If you weren't real pleased with last year's crop, perhaps a soil test is in order. Give me a call, and with a few questions, I'll direct you to the right place for a simple, inexpensive soil test. It will provide you with information regarding the amount of organic matter in your soil, what minerals are present and in what quantities, along with the capacity of your soil to hold them. When you receive your test results, we'll make suggestions to put your soil in balance and you'll be on your way to a rewarding experience of nutrient dense food that make your taste buds dance!

Remember, if healthy is not in your soil, it's not in your food. If healthy isn't in your food, it's not in your body. 

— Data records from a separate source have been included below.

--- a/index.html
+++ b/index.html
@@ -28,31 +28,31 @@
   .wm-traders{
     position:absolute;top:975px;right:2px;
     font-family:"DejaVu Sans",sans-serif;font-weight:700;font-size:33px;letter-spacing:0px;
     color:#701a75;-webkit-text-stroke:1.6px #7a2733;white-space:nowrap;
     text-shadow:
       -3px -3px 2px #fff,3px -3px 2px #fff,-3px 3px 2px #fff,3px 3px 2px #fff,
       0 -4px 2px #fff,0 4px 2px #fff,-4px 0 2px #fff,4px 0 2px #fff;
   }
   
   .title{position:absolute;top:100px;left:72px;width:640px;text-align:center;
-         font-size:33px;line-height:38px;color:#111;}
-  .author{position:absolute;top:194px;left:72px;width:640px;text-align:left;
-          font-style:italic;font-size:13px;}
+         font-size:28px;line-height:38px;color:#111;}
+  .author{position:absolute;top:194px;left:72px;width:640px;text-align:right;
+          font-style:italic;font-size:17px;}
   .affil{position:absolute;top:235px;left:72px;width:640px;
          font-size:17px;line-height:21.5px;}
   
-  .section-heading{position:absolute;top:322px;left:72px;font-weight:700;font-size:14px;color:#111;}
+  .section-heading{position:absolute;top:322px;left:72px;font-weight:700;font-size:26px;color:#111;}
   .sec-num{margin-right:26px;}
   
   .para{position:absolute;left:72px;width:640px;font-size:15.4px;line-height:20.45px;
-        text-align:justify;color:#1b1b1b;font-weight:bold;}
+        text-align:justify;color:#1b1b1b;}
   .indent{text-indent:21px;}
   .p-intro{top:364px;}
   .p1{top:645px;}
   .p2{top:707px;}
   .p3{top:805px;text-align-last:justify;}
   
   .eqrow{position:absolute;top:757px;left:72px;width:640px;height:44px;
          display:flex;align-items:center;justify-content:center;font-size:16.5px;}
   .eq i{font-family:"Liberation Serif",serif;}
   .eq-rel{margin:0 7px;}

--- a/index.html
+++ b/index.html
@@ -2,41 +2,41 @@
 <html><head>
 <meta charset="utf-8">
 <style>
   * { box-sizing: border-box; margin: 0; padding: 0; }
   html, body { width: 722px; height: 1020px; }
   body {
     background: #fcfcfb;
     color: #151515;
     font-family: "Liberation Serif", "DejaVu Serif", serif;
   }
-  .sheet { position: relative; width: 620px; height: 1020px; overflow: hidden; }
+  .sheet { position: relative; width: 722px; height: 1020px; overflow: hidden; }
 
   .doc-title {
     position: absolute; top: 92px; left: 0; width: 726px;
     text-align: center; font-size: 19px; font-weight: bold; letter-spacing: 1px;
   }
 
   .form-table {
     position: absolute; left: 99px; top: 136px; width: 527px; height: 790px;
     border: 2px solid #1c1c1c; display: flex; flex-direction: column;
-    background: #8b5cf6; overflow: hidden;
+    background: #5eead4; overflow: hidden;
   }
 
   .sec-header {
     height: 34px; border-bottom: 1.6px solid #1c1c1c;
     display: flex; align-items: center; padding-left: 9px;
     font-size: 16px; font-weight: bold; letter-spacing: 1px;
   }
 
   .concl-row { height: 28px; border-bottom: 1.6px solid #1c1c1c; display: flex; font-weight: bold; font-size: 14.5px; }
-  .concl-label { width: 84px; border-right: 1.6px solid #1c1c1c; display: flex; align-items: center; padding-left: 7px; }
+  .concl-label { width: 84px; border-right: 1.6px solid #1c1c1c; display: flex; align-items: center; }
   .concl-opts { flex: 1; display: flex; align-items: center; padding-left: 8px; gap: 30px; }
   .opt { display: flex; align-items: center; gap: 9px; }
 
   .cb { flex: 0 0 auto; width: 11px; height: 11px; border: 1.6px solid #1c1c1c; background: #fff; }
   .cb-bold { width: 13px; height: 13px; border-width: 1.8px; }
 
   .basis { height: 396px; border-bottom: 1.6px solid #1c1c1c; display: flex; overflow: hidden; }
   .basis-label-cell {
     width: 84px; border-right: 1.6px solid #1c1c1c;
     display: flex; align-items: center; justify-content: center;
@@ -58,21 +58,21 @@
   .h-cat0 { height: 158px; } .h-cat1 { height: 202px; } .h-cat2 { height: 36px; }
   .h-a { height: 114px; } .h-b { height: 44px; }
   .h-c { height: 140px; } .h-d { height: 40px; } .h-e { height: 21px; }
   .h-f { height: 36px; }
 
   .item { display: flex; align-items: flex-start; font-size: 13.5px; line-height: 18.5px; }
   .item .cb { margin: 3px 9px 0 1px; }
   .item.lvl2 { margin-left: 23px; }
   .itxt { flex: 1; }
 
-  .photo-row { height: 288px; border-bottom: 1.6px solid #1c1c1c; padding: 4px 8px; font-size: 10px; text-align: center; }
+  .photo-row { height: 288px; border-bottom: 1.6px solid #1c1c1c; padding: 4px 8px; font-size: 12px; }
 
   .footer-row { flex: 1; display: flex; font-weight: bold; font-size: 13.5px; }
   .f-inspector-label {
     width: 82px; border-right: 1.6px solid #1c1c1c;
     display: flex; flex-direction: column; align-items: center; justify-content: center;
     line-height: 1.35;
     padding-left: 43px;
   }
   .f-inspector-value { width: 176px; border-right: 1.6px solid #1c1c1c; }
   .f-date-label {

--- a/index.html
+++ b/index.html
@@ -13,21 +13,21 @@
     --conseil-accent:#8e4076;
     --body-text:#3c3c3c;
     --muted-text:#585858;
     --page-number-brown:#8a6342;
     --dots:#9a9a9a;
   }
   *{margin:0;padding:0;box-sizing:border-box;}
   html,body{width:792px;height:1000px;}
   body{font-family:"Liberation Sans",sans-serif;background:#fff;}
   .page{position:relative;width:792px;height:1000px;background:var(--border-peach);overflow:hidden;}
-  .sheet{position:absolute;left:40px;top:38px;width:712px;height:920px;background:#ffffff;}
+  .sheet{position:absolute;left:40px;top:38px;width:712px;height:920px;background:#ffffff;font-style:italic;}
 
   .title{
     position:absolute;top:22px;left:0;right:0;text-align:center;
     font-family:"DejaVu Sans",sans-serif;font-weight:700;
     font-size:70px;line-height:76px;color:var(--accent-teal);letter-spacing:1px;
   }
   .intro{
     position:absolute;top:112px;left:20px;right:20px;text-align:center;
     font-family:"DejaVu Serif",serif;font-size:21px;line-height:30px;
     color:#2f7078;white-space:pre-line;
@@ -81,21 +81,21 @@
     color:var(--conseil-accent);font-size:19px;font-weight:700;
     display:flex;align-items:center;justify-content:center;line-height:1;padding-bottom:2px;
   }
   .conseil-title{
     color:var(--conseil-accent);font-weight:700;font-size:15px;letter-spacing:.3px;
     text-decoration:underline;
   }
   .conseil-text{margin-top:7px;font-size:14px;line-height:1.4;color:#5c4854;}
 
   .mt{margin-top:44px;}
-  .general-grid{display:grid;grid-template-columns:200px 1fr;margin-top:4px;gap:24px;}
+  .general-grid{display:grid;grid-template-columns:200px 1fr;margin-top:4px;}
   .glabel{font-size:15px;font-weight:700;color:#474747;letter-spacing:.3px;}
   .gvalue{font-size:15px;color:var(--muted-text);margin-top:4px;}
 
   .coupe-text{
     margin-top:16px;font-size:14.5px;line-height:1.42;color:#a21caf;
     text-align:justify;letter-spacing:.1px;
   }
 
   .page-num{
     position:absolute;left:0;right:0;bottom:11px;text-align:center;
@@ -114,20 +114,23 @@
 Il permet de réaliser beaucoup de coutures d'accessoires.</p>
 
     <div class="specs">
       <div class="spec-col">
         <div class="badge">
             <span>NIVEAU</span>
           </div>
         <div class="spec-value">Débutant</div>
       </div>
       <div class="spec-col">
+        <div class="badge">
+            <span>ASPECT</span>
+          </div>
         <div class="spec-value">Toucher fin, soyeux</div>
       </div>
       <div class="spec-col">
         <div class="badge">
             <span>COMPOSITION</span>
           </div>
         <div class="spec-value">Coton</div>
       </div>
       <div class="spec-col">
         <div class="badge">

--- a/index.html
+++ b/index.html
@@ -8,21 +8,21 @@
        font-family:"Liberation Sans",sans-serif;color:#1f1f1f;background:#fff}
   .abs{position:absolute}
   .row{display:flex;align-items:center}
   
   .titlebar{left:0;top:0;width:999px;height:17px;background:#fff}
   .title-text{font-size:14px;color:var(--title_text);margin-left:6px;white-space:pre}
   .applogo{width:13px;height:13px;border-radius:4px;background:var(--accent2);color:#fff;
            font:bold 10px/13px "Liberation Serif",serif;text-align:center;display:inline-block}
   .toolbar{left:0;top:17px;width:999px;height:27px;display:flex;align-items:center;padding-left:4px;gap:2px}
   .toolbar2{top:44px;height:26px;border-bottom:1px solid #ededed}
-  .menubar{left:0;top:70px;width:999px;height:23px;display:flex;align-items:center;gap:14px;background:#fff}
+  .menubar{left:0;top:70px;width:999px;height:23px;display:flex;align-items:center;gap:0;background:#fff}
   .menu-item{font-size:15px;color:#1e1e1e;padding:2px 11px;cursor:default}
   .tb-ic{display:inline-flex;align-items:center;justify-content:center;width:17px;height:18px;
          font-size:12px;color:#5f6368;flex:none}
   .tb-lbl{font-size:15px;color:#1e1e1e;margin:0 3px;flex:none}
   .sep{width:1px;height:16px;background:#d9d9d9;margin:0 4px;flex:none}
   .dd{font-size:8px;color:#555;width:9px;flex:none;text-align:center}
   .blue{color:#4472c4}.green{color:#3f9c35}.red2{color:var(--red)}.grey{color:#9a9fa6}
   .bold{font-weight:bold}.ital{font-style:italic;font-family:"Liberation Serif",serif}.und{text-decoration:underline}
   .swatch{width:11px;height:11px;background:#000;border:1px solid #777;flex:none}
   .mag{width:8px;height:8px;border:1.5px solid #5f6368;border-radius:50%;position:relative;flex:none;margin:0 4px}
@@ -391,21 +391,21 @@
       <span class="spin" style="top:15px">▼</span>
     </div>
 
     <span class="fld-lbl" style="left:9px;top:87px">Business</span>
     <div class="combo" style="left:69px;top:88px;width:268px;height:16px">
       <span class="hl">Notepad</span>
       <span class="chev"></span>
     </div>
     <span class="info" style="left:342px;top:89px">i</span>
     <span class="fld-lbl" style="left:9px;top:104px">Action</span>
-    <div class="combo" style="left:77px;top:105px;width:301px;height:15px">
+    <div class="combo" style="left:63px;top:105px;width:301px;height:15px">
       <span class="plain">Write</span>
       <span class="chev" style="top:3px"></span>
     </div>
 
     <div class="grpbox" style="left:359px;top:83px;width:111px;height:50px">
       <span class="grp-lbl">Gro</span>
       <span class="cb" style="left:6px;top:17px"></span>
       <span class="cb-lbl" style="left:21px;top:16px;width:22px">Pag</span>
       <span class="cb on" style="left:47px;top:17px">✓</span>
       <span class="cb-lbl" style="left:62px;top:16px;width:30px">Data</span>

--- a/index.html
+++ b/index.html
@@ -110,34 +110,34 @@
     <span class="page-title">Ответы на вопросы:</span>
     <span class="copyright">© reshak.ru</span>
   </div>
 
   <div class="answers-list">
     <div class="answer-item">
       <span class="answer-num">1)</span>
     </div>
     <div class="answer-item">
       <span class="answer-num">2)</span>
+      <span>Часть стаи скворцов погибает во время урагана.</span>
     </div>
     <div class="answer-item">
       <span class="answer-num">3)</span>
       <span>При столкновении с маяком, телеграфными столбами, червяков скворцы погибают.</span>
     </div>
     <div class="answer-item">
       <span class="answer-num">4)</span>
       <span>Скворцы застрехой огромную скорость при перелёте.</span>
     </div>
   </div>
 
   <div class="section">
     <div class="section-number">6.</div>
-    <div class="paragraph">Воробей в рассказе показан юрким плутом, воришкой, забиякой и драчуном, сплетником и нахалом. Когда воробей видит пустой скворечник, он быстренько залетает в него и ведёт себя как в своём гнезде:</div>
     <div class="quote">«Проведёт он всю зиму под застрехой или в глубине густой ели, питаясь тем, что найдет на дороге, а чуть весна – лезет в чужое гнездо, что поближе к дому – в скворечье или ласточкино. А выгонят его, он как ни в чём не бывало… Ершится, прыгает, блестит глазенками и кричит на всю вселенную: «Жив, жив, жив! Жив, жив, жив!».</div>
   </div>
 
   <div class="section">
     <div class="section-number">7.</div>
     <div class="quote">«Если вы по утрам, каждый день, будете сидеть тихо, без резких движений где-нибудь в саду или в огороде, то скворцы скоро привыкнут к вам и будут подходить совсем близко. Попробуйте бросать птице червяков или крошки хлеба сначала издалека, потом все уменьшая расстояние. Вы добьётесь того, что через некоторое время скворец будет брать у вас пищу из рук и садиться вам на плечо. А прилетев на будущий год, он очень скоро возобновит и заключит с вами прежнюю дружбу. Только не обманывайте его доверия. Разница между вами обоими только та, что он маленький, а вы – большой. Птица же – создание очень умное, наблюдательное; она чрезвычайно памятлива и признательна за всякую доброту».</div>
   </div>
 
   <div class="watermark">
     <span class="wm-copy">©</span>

-Cristy, Black Diamond VermiCompost

The Drought & Our Native Trees

Hopefully the drought is coming to an end in Central California. For our native oak tree population, as well as other deciduous trees, we offer the following information:

The above ground level effects of drought on plants can be easily seen. They include wilting, leaf scorch, some defoliation, stunted growth, branch die-back, and possible death of the plant. The below ground level soil life affected by drought is less obvious and can be unknown. 

As soils become dry, the fine feeder roots in the upper soil surface will begin to die if soils remain dry, thus putting the root system out of balance with the amount of foliage found above ground. When rain does return, the plant may not be able to take full advantage of this much-needed water because of its reduced root mass and reduced soil biology.

Soil biology is vital to rapid healthy root growth. Soil microbial communities (soil foodweb) improves water holding capacity by binding soil particles together forming aggregates. They also aid roots by keeping nutrients near root zones and compete with disease-causing microbes. They filter and degrade pollutants as water flows through soil, break down complex carbons. Mycorrhizae fungi assist in plant roots development. 

Beneficial soil microbes are found most concentrated in properly made compost.  Quality control in the balancing of energy (carbon, C) and nutrients (primarily nitrogen, N) is the beginning point. Then having adequate moisture and sufficient oxygen to support an aerobic environment is critical.